### [What you are asked to do]
Exactly the lines from the one with "html: <input> ->" to the end of the data below should be set down, and no others.

### [Supplied data]
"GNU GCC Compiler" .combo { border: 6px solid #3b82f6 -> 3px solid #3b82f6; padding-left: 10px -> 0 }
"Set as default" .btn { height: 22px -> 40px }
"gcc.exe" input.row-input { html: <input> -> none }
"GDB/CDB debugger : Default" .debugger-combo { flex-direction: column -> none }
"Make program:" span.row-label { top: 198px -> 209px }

### [Output]
"gcc.exe" input.row-input { html: <input> -> none }
"GDB/CDB debugger : Default" .debugger-combo { flex-direction: column -> none }
"Make program:" span.row-label { top: 198px -> 209px }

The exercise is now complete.